Building nice parks and designing cool coasters is how you’re supposed to play, right? But what about that overwhelming desire to see what happens if the coaster you’re carefully building is a bit too steep? Maybe with a banked curve taken at a speed it really shouldn’t be, or topped off by an ‘accidental’ dead end… This is the secret way I play coaster-building games. I take the game’s physics and I push them to their absolute limit. If you venture into the depths of my save files you’ll see coasters that make guests vomit so hard no amount of toilets, bins, and janitors can keep up. These are accompanied by others that are downright lethal. Now in Park Beyond I can indulge those dreams in new and less fatal ways.

I was offered a chance to play a short coaster-building demo as well as take a peek at the in-progress sandbox mode. This was just enough for me to get so excited that I’m not entirely sure how I’ll cope until the full release.

Coaster building mechanics are the easiest I’ve ever used. A simple click-and-drag mechanic enables you to build coasters that go in any direction you want, over or around buildings, under bridges and so much more. It appears that you can do pretty things to the landscape in the final game too, but even if you can’t micromanage your grass, I’ll take the ease of clicking two or three times to tunnel perfectly through a mountain without needing to curse at terrain tools any day.

Alongside this intuitive and fun-to-use building system, there’s also the game's unique hook, Impossification.
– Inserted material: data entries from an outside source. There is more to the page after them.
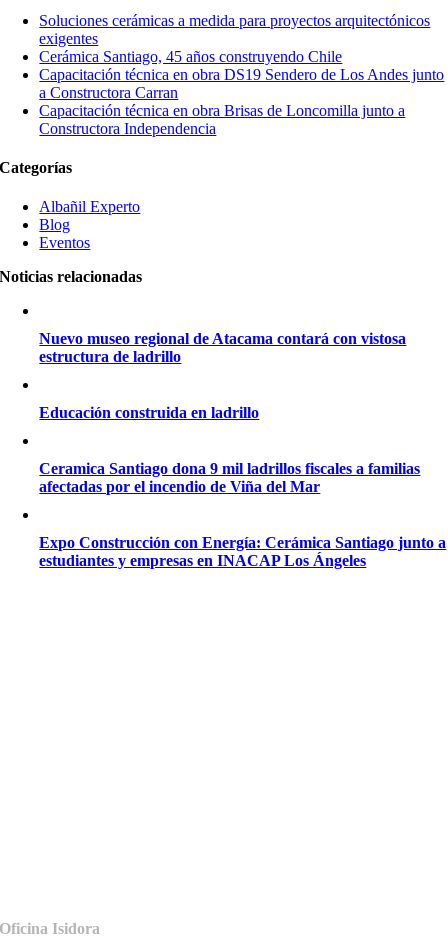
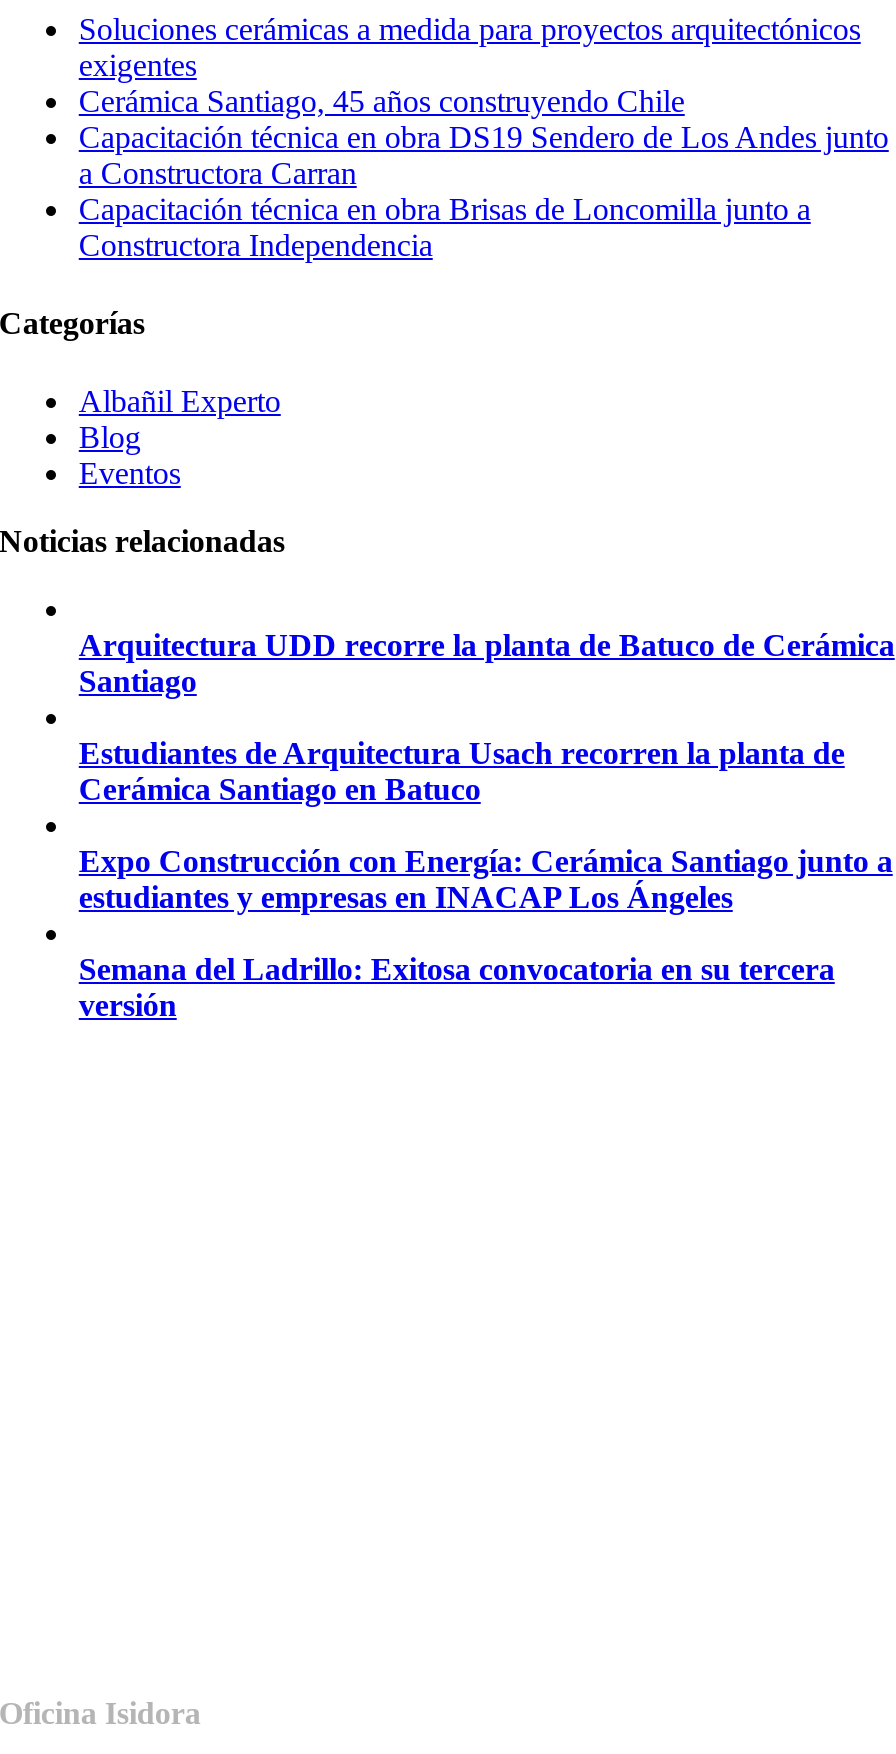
- Nuevo museo regional de Atacama contará con vistosa
- estructura de ladrillo
- Educación construida en ladrillo
- Ceramica Santiago dona 9 mil ladrillos fiscales a familias
- afectadas por el incendio de Viña del Mar
+ Arquitectura UDD recorre la planta de Batuco de Cerámica
+ Santiago
+ Estudiantes de Arquitectura Usach recorren la planta de
+ Cerámica Santiago en Batuco

moved up: Expo Construcción con Energía: Cerámica Santiago junto a | estudiantes y empresas en INACAP Los Ángeles

+ Semana del Ladrillo: Exitosa convocatoria en su tercera
+ versión
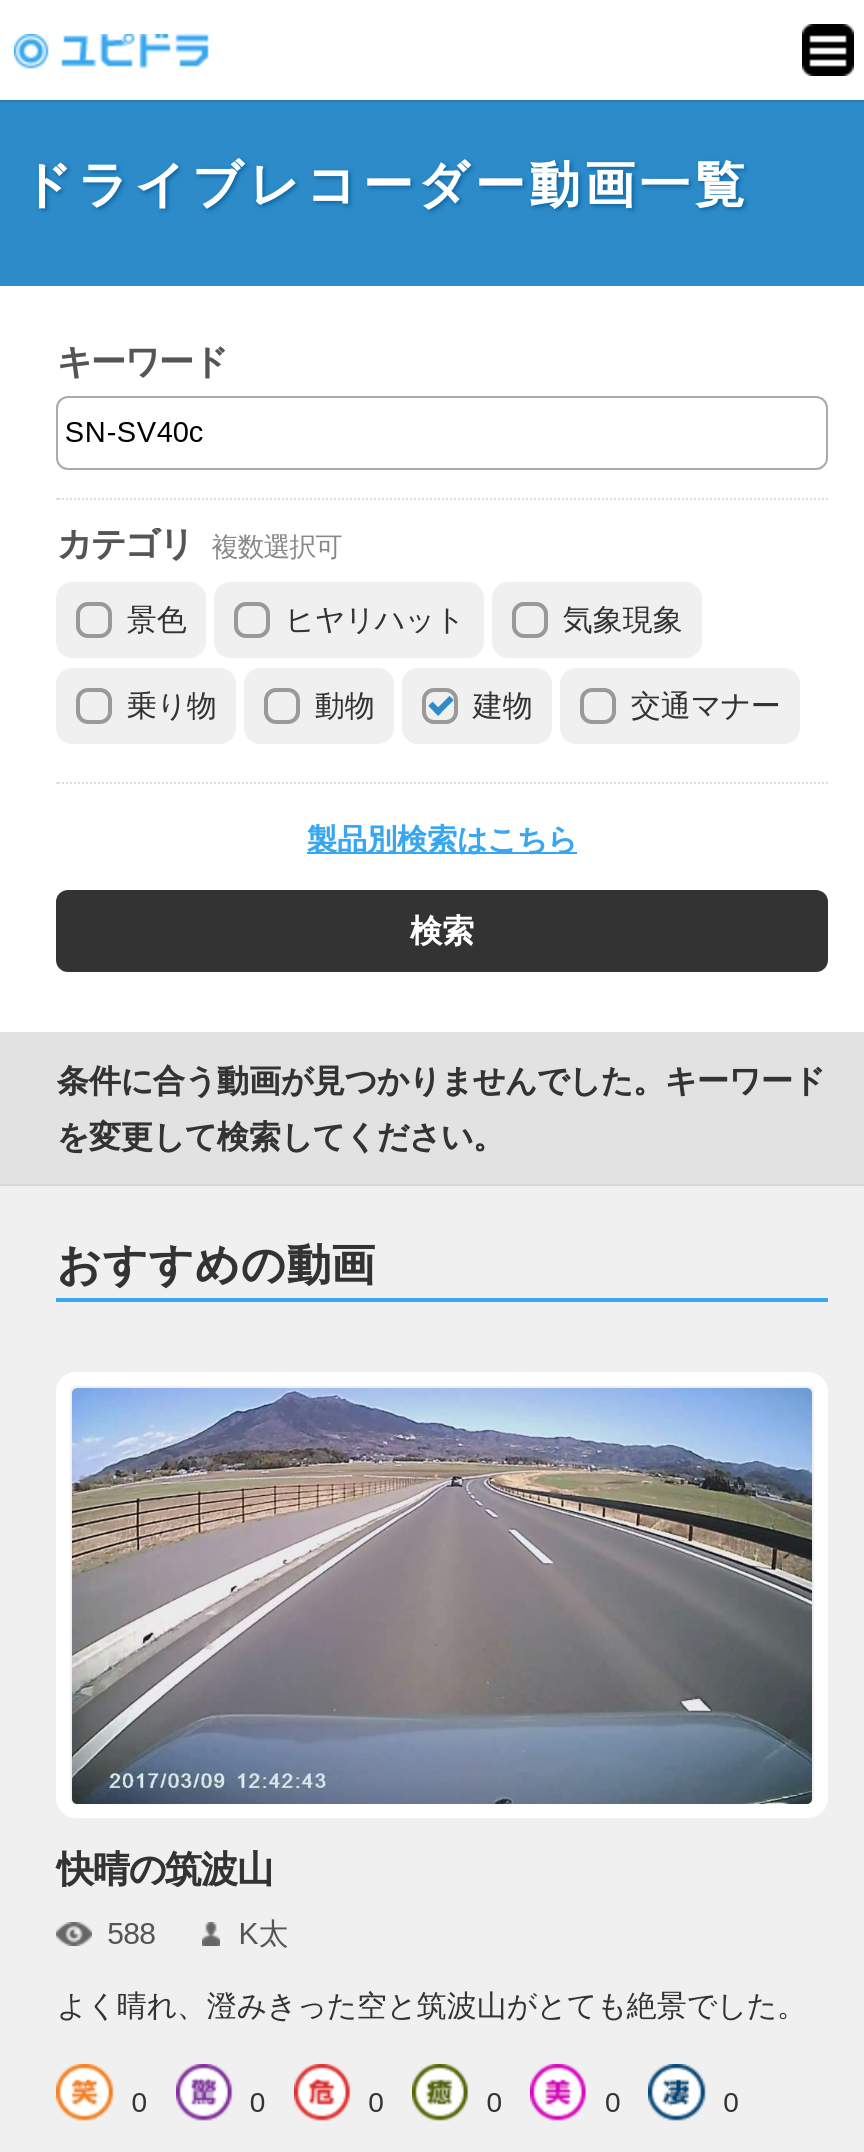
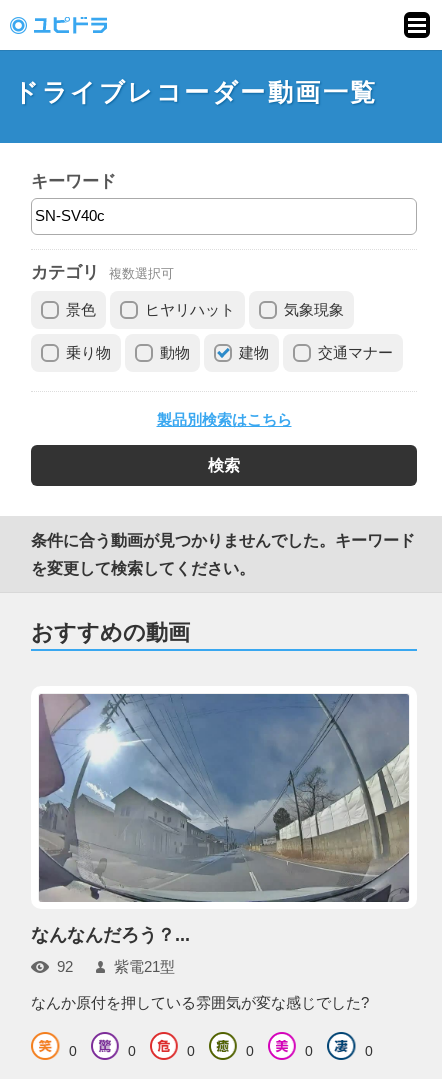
- [image]
- 快晴の筑波山
+ [image]
+ なんなんだろう？...

- 588
- K太
+ 92
+ 紫電21型

- よく晴れ、澄みきった空と筑波山がとても絶景でした。
+ なんか原付を押している雰囲気が変な感じでした?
This concept involves taking regular rides to the next level. In the demo, this involved adding cannons that shoot your coaster cars from one cannon to another, as well as the aforementioned tunneling system. The sandbox also showcased some Impossified regular rides which frankly just look incredible. Who wouldn’t want a sea-themed ride that gets picked up by an actual Kraken? What about a shop that adds so many decorations it makes your brain hurt and some fireworks for good measure? Everything is absolutely over the top. You could also use words like camp, childish, and unnecessary but that’s exactly why I absolutely want more of it.
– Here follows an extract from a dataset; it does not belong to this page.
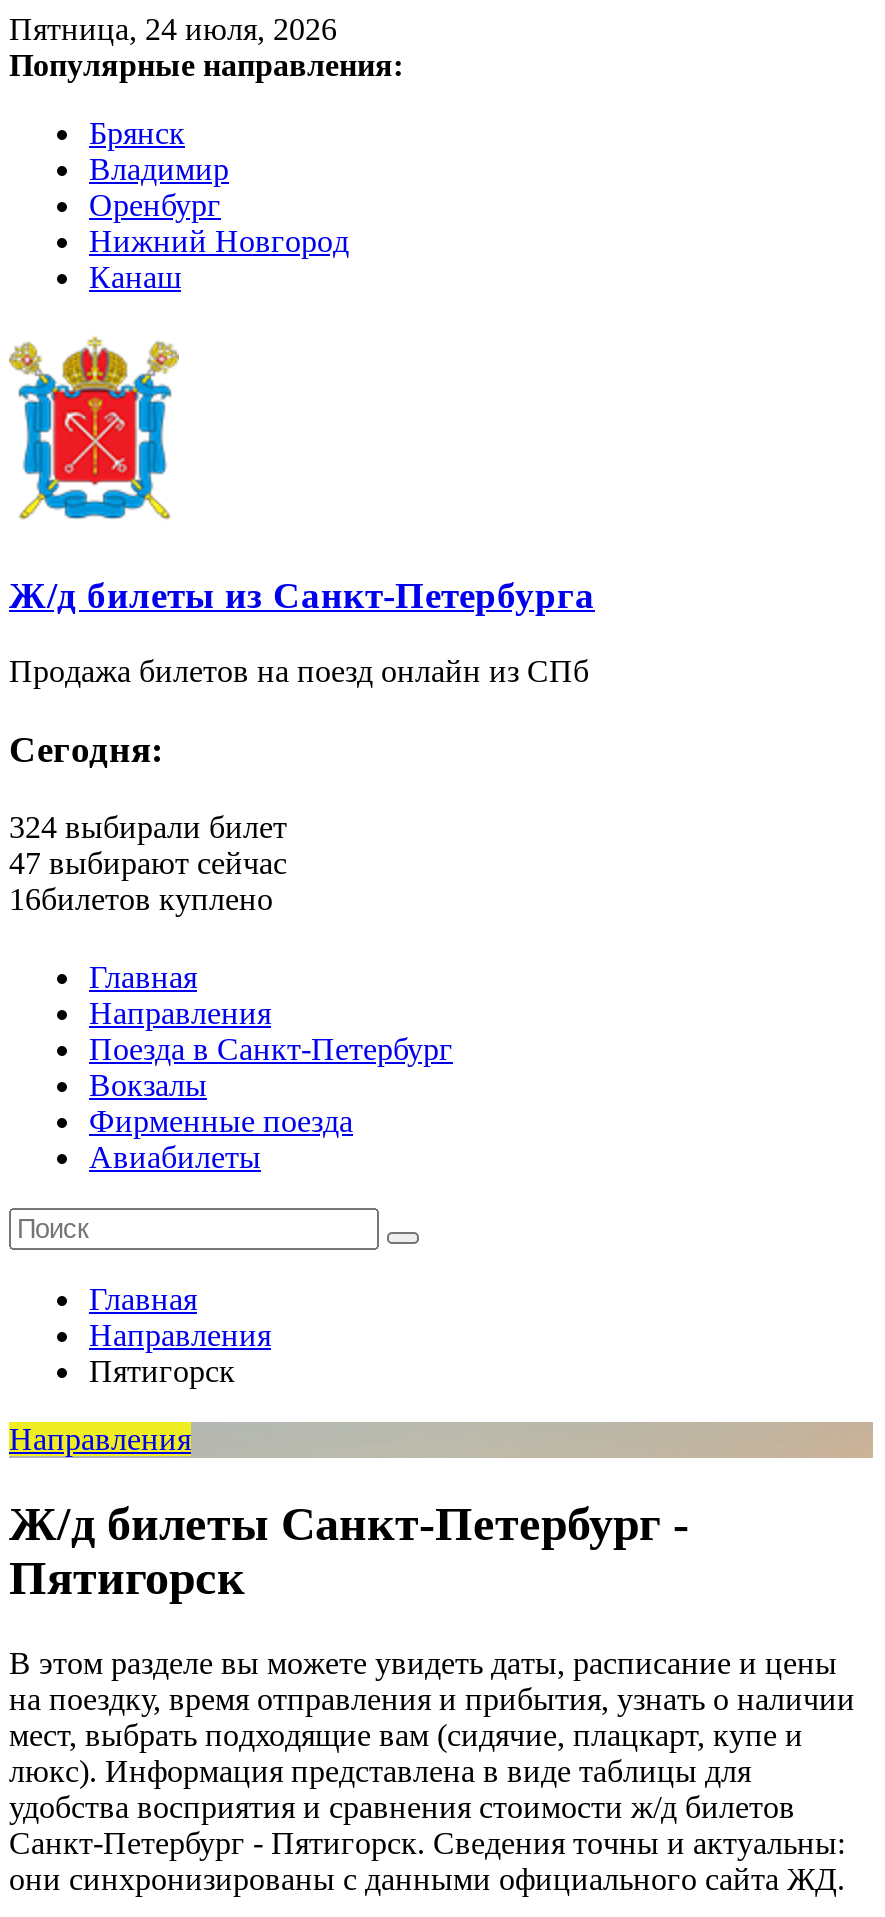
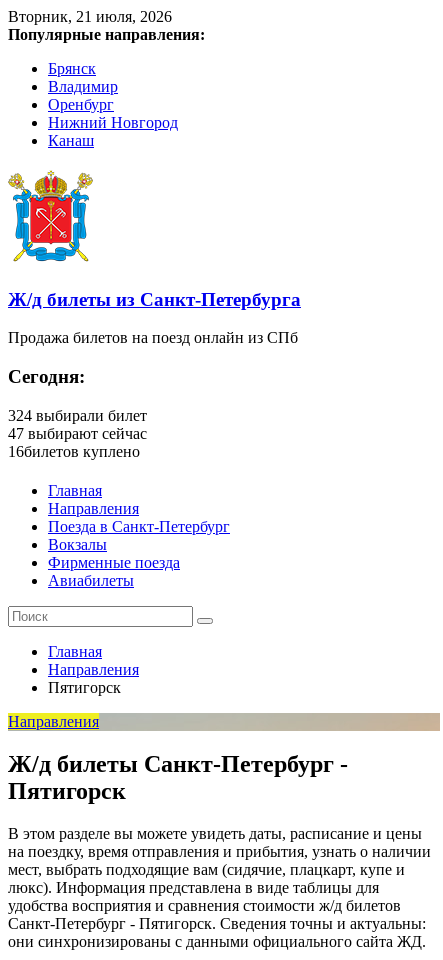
- Пятница, 24 июля, 2026
+ Вторник, 21 июля, 2026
I’ve built enough boring coasters to last me a lifetime at this point. I’ve spent thousands of hours over the years building wooden coasters, racing coasters, air coasters, and log flumes. Fine-tuning things, pushing the limits, and micromanaging everything I can. I’ve made a million dollars, and a million guests vomit. However, in all this time one thing I’ve never done is fired a coaster car over a mountain and had the guests onboard live to tell the tale. While we don’t talk about the great coaster disaster of 2005, those fears are no more. Now I can indulge my reckless, childish, and outlandish theme park dreams, while still being able to keep my guests safe and my park rating intact. Park Beyond has given me a tiny glimpse of everything I want in a theme park builder, and I’m here for it. Now. Please hurry up.